Alla prima seduta le due parti in causa risolsero, all’unanimità, di affidare la presidenza al conte torinese: ecco quale era la statura internazionale di quell’uomo. L’anno successivo fu votata la sentenza (con la sola astensione – peraltro motivata con grande garbo e profondo rispetto – del membro inglese) che obbligava la Gran Bretagna a risarcire gli Stati dell’Unione con 15 milioni di dollari-oro dell’epoca!
Pur condannati al pagamento di un importo di così grande dimensione finanziaria, anche lo stesso esponente del governo di Sua Maestà britannica, unitamente al mondo politico internazionale, convenne sull’estrema chiarezza, la precisione e il rigore delle argomentazioni apportate.
Gli argenti del servizio Tiffany, opera di Eugène Soligny, esposti a Palazzo Madama, e con questo ritorniamo all’inizio della nostra storia, sono il ringraziamento da parte del Governo degli Stati Uniti all’altissimo profilo del nostro conte Sclopis.
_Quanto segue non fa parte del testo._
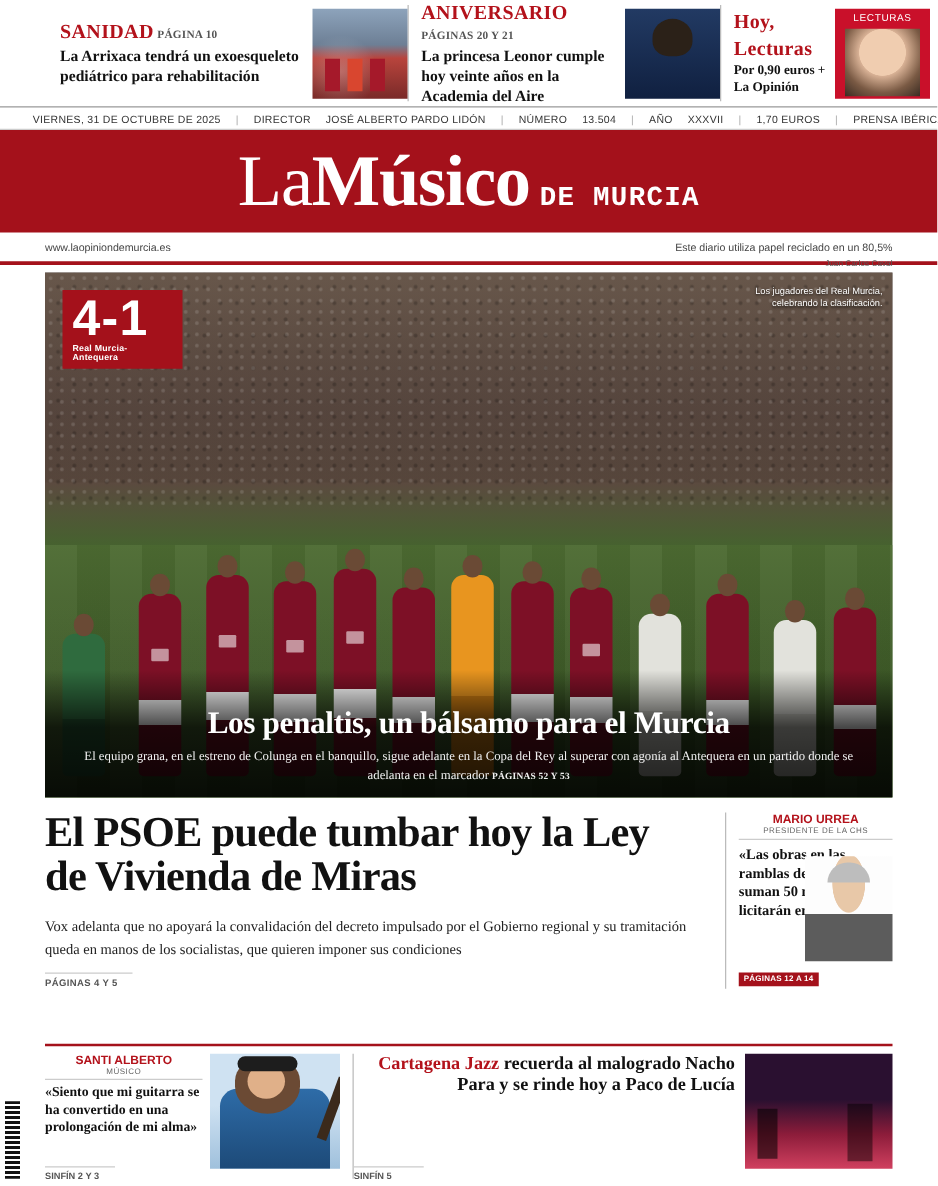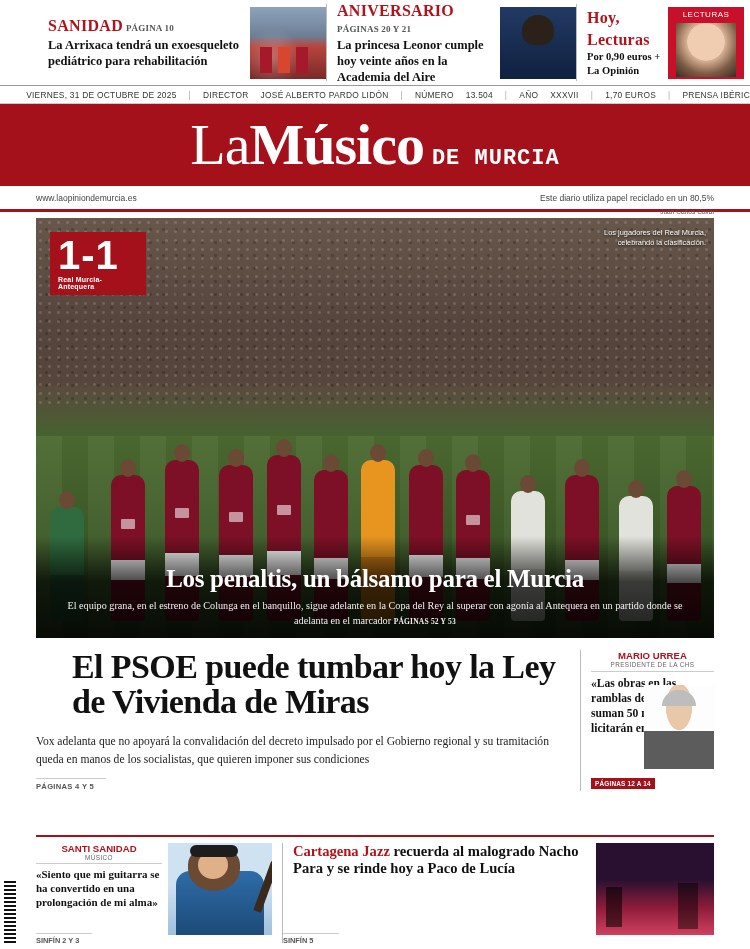"1-1" div.score { text: 1-1 -> 4-1 }
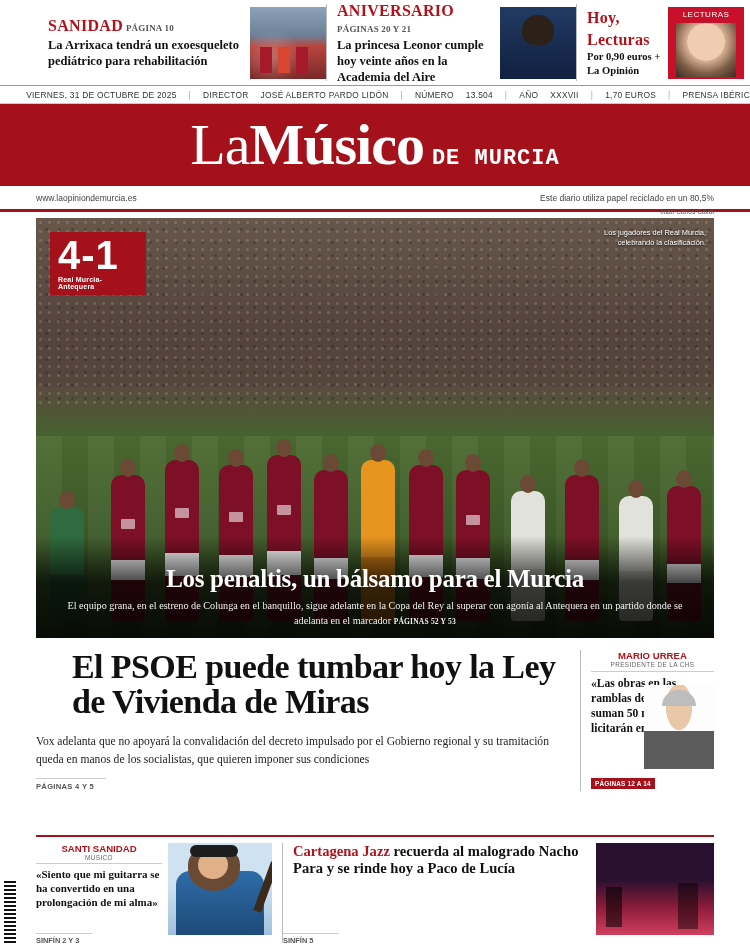"El PSOE puede tumbar hoy" .lead-main h2 { margin-left: 36px -> none }
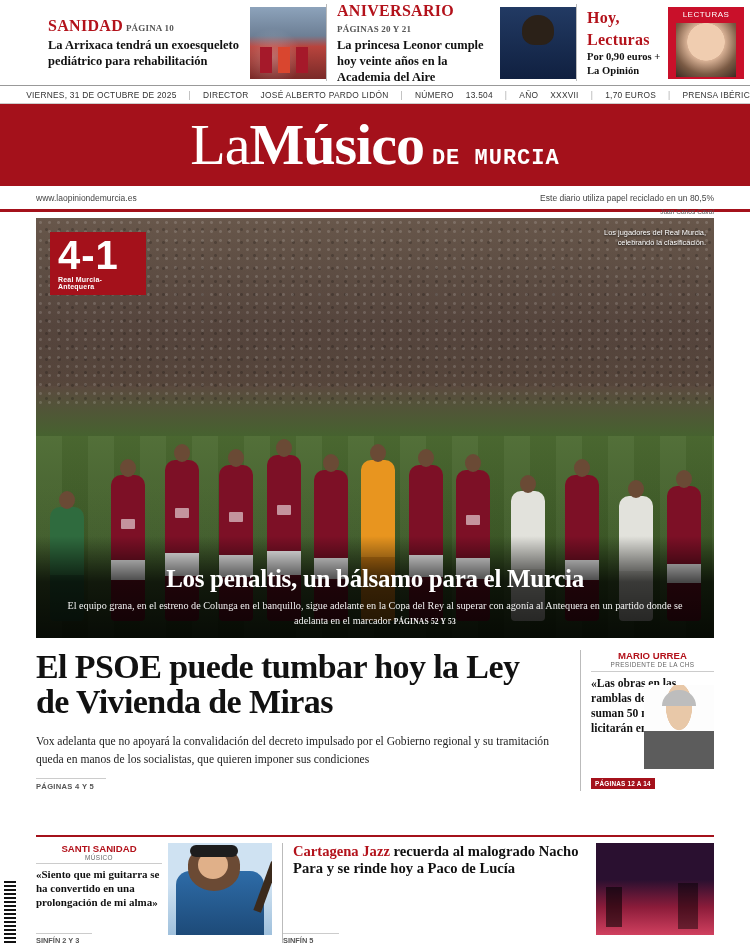"SANTI SANIDAD" div.bt-name { text: SANIDAD -> ALBERTO }
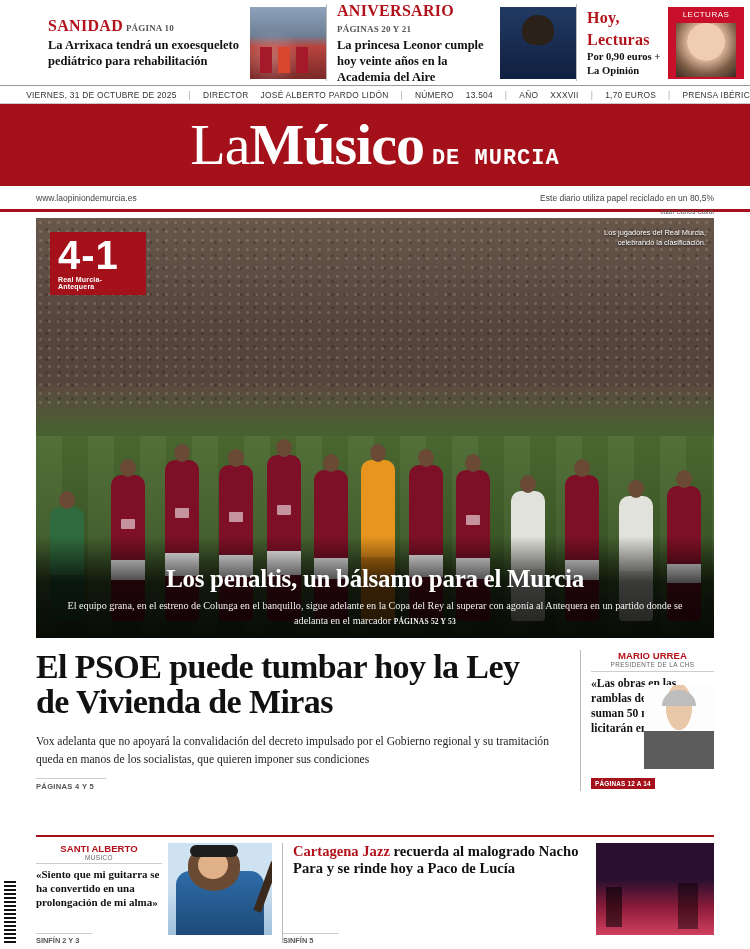"Cartagena Jazz recuerda al malogrado" .bt-jazz-txt h3 { text-align: none -> right }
Anche la regina Vittoria apprezzò allo stesso modo “la dignità, dottrina, abilità e imparzialità con cui eseguì a Ginevra i suoi ardui incarichi” e donò una fioriera degli argentieri londinesi Garrard, fornitori di corte.
Gli “Alabama Claims” ancora oggi vengono considerati un fondamento nel diritto internazionale orientato alla soluzione giudiziaria delle controversie internazionali, e sono codificati nella Carta dell’Onu. Il favore verso l’arbitrato crebbe progressivamente nel tempo. Dopo una prima costituzione di una Corte permanente di arbitrato, si andò verso l’istituzionalizzazione al più elevato grado, realizzando la Corte internazionale di giustizia. La Corte dell’Aja è anch’essa, in misura rilevante, figlia dell’arbitrato del conte Sclopis.
Questi sono i personaggi che ci devono far andare fieri di essere Italiani.